All seemed uttered, without words, by their gaze at one another. He could not speak with tenderness to this craven who had been false to the fair repute of their name — and he would not speak with harshness. He felt too sick at heart, too weary, too filled with pain, to ask aught of his brother’s life. It had been saved from temptation, and therefore saved from evil; that knowledge sufficed to him.

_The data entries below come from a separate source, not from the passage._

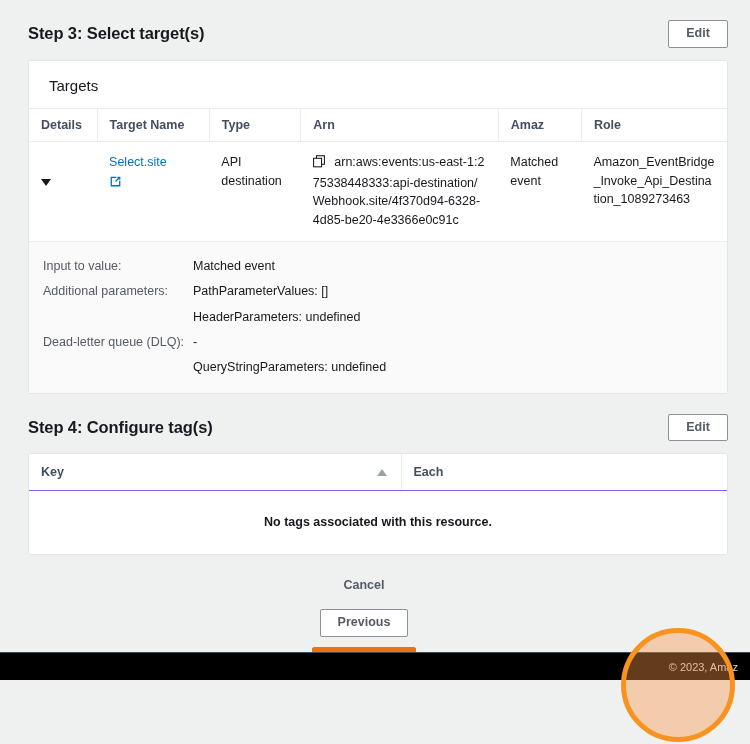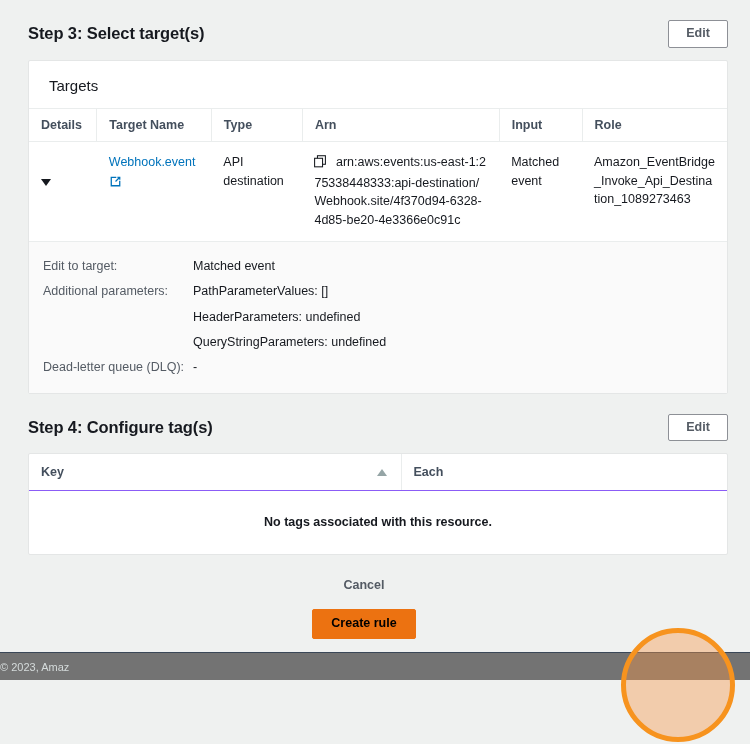--- a/index.html
+++ b/index.html
@@ -182,25 +182,25 @@
     gap: 10px;
     padding: 16px 22px 16px 0;
     flex-direction: column;
   }
 
   
   .bottom-bar {
     position: absolute;
     left: 0; right: 0; bottom: 0;
     height: 28px;
-    background: #737373;
+    background: #000000;
     border-top: 1px solid #3a4757;
     display: flex;
     align-items: center;
-    justify-content: flex-start;
+    justify-content: flex-end;
     padding-right: 12px;
   }
   .copyright {
     font-size: 11px;
     color: #d5dbdb;
     white-space: nowrap;
   }
 
   
   .highlight-circle {
@@ -237,31 +237,31 @@
       <div class="card-title">Targets</div>
     </div>
 
     <table>
       <thead>
         <tr>
           <th class="col-details">Details</th>
           <th class="col-tname">Target Name</th>
           <th class="col-type">Type</th>
           <th class="col-arn">Arn</th>
-          <th class="col-input">Input</th>
+          <th class="col-input">Amaz</th>
           <th class="col-role">Role</th>
         </tr>
       </thead>
       <tbody>
         <tr>
           <td class="col-details">
             <span class="caret"></span>
           </td>
           <td class="col-tname">
-            <a class="link">Webhook.event</a>
+            <a class="link">Select.site</a>
             <span class="ext-icon">
               <svg width="13" height="13" viewBox="0 0 16 16">
                 <path d="M2 2 h7 v1.6 H3.6 v8.8 h8.8 V7 H14 v7 H2 Z" fill="#0073bb"></path>
                 <path d="M10.2 2 H14 v3.8 h-1.5 V4.6 L8.6 8.5 7.5 7.4 11.4 3.5 h-1.2 Z" fill="#0073bb"></path>
               </svg>
             </span>
           </td>
           <td class="col-type">API destination</td>
           <td class="col-arn">
             <span class="copy-icon">
@@ -272,38 +272,38 @@
             </span><span class="arn-text">arn:aws:events:us-east-1:275338448333:api-destination/Webhook.site/4f370d94-6328-4d85-be20-4e3366e0c91c</span>
           </td>
           <td class="col-input">Matched event</td>
           <td class="col-role" style="word-break:break-all;">Amazon_EventBridge_Invoke_Api_Destination_1089273463</td>
         </tr>
       </tbody>
     </table>
 
     <div class="detail-area">
       <div class="detail-row">
-        <div class="detail-label">Edit to target:</div>
+        <div class="detail-label">Input to value:</div>
         <div class="detail-value">Matched event</div>
       </div>
       <div class="detail-row">
         <div class="detail-label">Additional parameters:</div>
         <div class="detail-value">PathParameterValues: []</div>
       </div>
       <div class="detail-row">
         <div class="detail-label"></div>
         <div class="detail-value">HeaderParameters: undefined</div>
       </div>
       <div class="detail-row">
+        <div class="detail-label">Dead-letter queue (DLQ):</div>
+        <div class="detail-value">-</div>
+      </div>
+      <div class="detail-row">
         <div class="detail-label"></div>
         <div class="detail-value">QueryStringParameters: undefined</div>
-      </div>
-      <div class="detail-row">
-        <div class="detail-label">Dead-letter queue (DLQ):</div>
-        <div class="detail-value">-</div>
       </div>
     </div>
   </div>
 
   <div class="spacer-20"></div>
 
   <div class="step-head">
     <div class="step-title">Step 4: Configure tag(s)</div>
     <button class="btn btn-edit">Edit</button>
   </div>
@@ -325,20 +325,21 @@
       <tbody>
         <tr>
           <td class="empty-cell" colspan="2">No tags associated with this resource.</td>
         </tr>
       </tbody>
     </table>
   </div>
 
   <div class="footer-actions">
     <button class="btn-link">Cancel</button>
+    <button class="btn">Previous</button>
     <button class="btn btn-primary">Create rule</button>
   </div>
 
   <div class="highlight-circle"></div>
 
   <div class="bottom-bar">
     <span class="copyright">© 2023, Amaz</span>
   </div>
 
 </div>

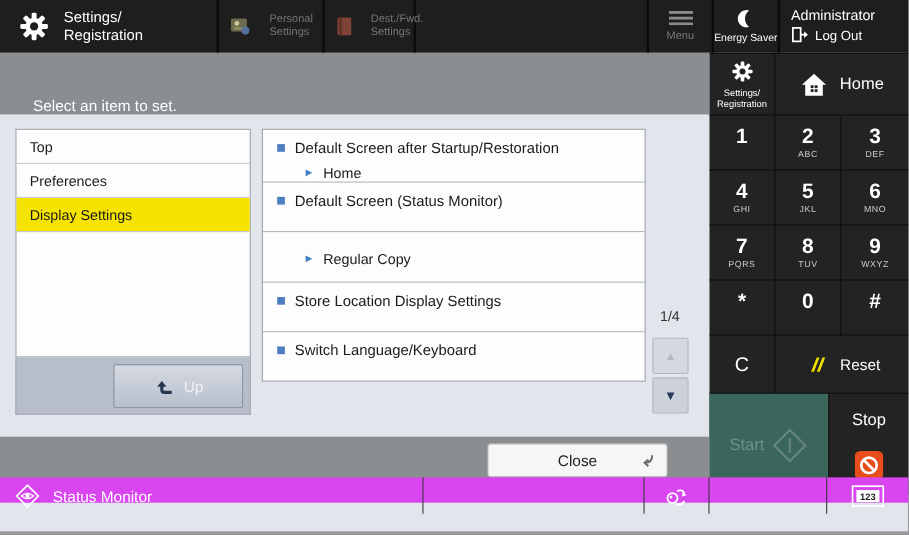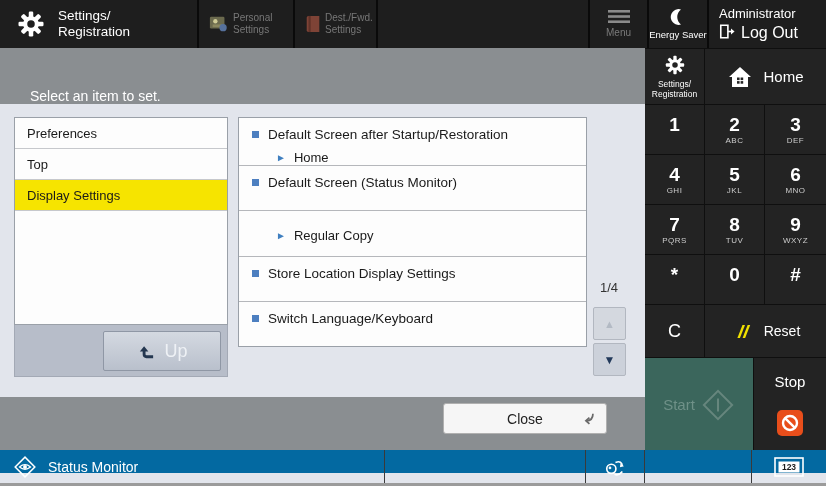--- a/index.html
+++ b/index.html
@@ -4,31 +4,31 @@
 <style>
   * { margin:0; padding:0; box-sizing:border-box; }
   html,body { background:#555; }
   body { font-family:"Liberation Sans","DejaVu Sans",sans-serif; }
   .screen { position:relative; width:826px; height:486px; background:#e2e5ec; overflow:hidden; margin:0 auto;padding-left:32px; }
 
   
   .topbar { position:absolute; left:0; top:0; width:826px; height:48px; background:#1e1e1e; }
   .brand { position:absolute; left:0; top:0; width:197px; height:48px; display:flex; align-items:center; padding-left:16px; }
   .brand .ttl { color:#fff; font-size:13.5px; line-height:1.2; margin-left:12px; }
-  .top-tab { position:absolute; top:0; height:48px; border-left:2px solid #0a0a0a; display:flex; align-items:center; padding-left:9px; gap:3px; }
+  .top-tab { position:absolute; top:0; height:48px; border-left:2px solid #0a0a0a; display:flex; align-items:center; padding-left:9px; gap:15px; }
   .tab1 { left:197px; width:96px; }
   .tab2 { left:293px; width:85px; border-right:2px solid #0a0a0a; }
   .top-tab .tlab { color:#777; font-size:10px; line-height:1.25; }
   .menu-btn { position:absolute; left:588px; top:0; width:59px; height:48px; border-left:2px solid #0a0a0a; display:flex; flex-direction:column; align-items:center; justify-content:center; color:#7a7a7a; }
   .menu-btn .mlab { font-size:10px; margin-top:4px; }
   .energy-btn { position:absolute; left:647px; top:0; width:60px; height:48px; border-left:2px solid #0a0a0a; display:flex; flex-direction:column; align-items:center; justify-content:center; color:#fff; }
   .energy-btn .elab { font-size:9.5px; margin-top:3px; white-space:nowrap; }
   .admin-box { position:absolute; left:707px; top:0; width:119px; height:48px; border-left:2px solid #0a0a0a; padding:6px 0 0 10px; color:#fff; }
   .admin-name { font-size:13px; }
-  .logout-row { display:flex; gap:6px; margin-top:3px; font-size:16px; }
+  .logout-row { display:flex; align-items:center; gap:6px; margin-top:3px; font-size:12px; }
 
   
   .msgbar { position:absolute; left:0; top:48px; width:645px; height:56px; background:#8a8e91; color:#fff; font-size:14px; display:flex; align-items:flex-end; padding-left:30px; }
 
   
   .sidebar { position:absolute; left:645px; top:48px; width:181px; height:402px; background:#232323; border-top:1px solid #0f0f0f; }
   .side-top { position:absolute; left:0; top:0; width:181px; height:56px; display:flex; border-bottom:1px solid #0f0f0f; }
   .btn-sreg { width:60px; height:100%; border-right:1px solid #0f0f0f; display:flex; flex-direction:column; align-items:center; justify-content:center; color:#fff; font-size:8.5px; text-align:center; line-height:1.2; }
   .btn-home { flex:1; display:flex; align-items:center; justify-content:center; gap:10px; color:#fff; font-size:15px; }
   .keypad { position:absolute; left:0; top:56px; width:181px; display:grid; grid-template-columns:60px 60px 1fr; grid-auto-rows:50px; }
@@ -41,21 +41,21 @@
   .btn-reset { flex:1; display:flex; align-items:center; justify-content:center; gap:9px; color:#fff; font-size:14px; }
   .startstop { position:absolute; left:0; top:309px; width:181px; height:93px; display:flex; }
   .btn-start { width:108px; background:#3b665c; display:flex; flex-direction:row; align-items:center; justify-content:center; gap:6px; color:#6f9188; font-size:15px; }
   .btn-stop { flex:1; border-left:1px solid #0f0f0f; display:flex; flex-direction:column; align-items:center; justify-content:center; gap:20px; color:#fff; font-size:15px; }
 
   
   .nav-list { position:absolute; left:14px; top:117px; width:214px; height:208px; background:#fdfdfd; border:1px solid #9aa0a8; }
   .nav-item { height:31px; display:flex; align-items:center; padding-left:12px; font-size:13px; color:#1a1a1a; border-bottom:1px solid #c6c8cc; }
   .nav-item.selected { background:#f6e400; }
   .nav-footer { position:absolute; left:14px; top:325px; width:214px; height:52px; background:#b7bdc9; border:1px solid #a3a9b5; border-top:none; }
-  .up-btn { position:absolute; right:6px; top:6px; width:118px; height:40px; background:linear-gradient(#d4d9e1,#b9c0cc); border:1px solid #8f97a5; border-radius:2px; display:flex; align-items:center; justify-content:center; gap:8px; color:#eef1f5; font-size:18px; }
+  .up-btn { position:absolute; right:6px; top:6px; width:118px; height:40px; background:linear-gradient(#d4d9e1,#b9c0cc); border:1px solid #8f97a5; border-radius:2px; display:flex; align-items:center; justify-content:center; gap:8px; color:#eef1f5; font-size:14px; }
 
   
   .settings-panel { position:absolute; left:238px; top:117px; width:349px; height:230px; background:#fdfdfd; border:1px solid #9aa0a8; display:flex; flex-direction:column; }
   .srow { flex:1; border-bottom:1px solid #b5b7bb; padding:9px 8px 0 13px; }
   .srow:last-child { border-bottom:none; }
   .srow-main { display:flex; align-items:flex-start; gap:9px; }
   .bullet { width:7px; height:7px; background:#4d7fc0; margin-top:4px; flex:none; }
   .slabel { font-size:13.5px; color:#1a1a1a; }
   .srow-sub { display:flex; align-items:center; gap:8px; margin:8px 0 0 24px; }
   .tri { color:#3f7fc0; font-size:10px; line-height:1; }
@@ -66,21 +66,21 @@
   .pg-btn { position:absolute; left:593px; width:33px; height:33px; border:1px solid #b2b7c0; border-radius:2px; display:flex; align-items:center; justify-content:center; }
   .pg-up { top:307px; background:#d4d8df; color:#b3bac4; font-size:11px; }
   .pg-down { top:343px; background:#ccd1da; color:#22395a; font-size:12px; }
 
   
   .close-strip { position:absolute; left:0; top:397px; width:645px; height:53px; background:#8a8e91; }
   .close-btn { position:absolute; left:443px; top:6px; width:164px; height:31px; background:#f6f6f6; border:1px solid #b0b0b0; border-radius:3px; display:flex; align-items:center; justify-content:center; font-size:14px; color:#222; }
   .close-btn .ret { position:absolute; right:10px; top:8px; }
 
   
-  .bottombar { position:absolute; left:0; top:450px; width:826px; height:23px; background:#0369a1; }
+  .bottombar { position:absolute; left:0; top:434px; width:826px; height:23px; background:#d946ef; }
   .status-btn { position:absolute; left:0; top:0; width:385px; height:33px; display:flex; align-items:center; gap:10px; padding-left:12px; color:#fff; font-size:14px; border-right:1px solid #3a3a3a; }
   .userswitch-btn { position:absolute; left:585px; top:0; width:60px; height:33px; border-left:1px solid #3a3a3a; border-right:1px solid #3a3a3a; display:flex; align-items:center; justify-content:center; }
   .counter-btn { position:absolute; left:751px; top:0; width:75px; height:33px; border-left:1px solid #3a3a3a; display:flex; align-items:center; justify-content:center; }
   .bottom-edge { position:absolute; left:0; top:483px; width:826px; height:3px; background:#9b9b9b; }
 
   svg { display:block; }
 </style>
 </head>
 <body>
 
@@ -297,24 +297,24 @@
               <circle cx="13" cy="13" r="7" fill="none" stroke="#fff" stroke-width="2.4"></circle>
               <line x1="8.3" y1="8.3" x2="17.7" y2="17.7" stroke="#fff" stroke-width="2.4"></line>
             </svg>
         </span>
       </div>
     </div>
   </div>
 
   <div class="nav-list">
     <div class="nav-item">
+      <span>Top</span>
+    </div>
+    <div class="nav-item">
       <span>Preferences</span>
-    </div>
-    <div class="nav-item">
-      <span>Top</span>
     </div>
     <div class="nav-item selected">
       <span>Display Settings</span>
     </div>
   </div>
   <div class="nav-footer">
     <div class="up-btn">
       <span>
         <svg width="20" height="19" viewBox="0 0 21 20">
             <path fill="#243750" d="M18 17 L11 17 Q7 17 7 13 L7 10 L4 10 L8.5 4.5 L13 10 L10 10 L10 12.8 Q10 14 11.2 14 L18 14 Z"></path>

The younger man stood half stupefied, half maddened. In the many years that had passed by, although his character had not changed, his position had altered greatly; and in the last few months he had enjoyed all the power that wealth and independence and the accession to his title could bestow. He felt some dull, hot, angered sense of wrong done to him by the fact that the rightful heir of them still lived; some chafing, ingrate, and unreasoning impatience with the savior of his whole existence; some bitter pangs of conscience that he would be baser yet, base beyond all baseness, to remain in his elder’s place, and accept this sacrifice still, while knowing now the truth.
“Bertie — Bertie!” he stammered, in hurried appeal — and the name of his youth touched the hearer of it strangely, making him for the moment forget all save that he looked once more upon one of his own race— “on my soul, I never doubted that the story of your death was true. No one did. All the world believed it. If I had known you lived, I would have said that you were innocent; I would — I would have told them how I forged your friend’s name and your own when I was so desperate that I scarce knew what I did. But they said that you were killed, and I thought then — then — it was not worth while; it would have broken my father’s heart. God help me! I was a coward!”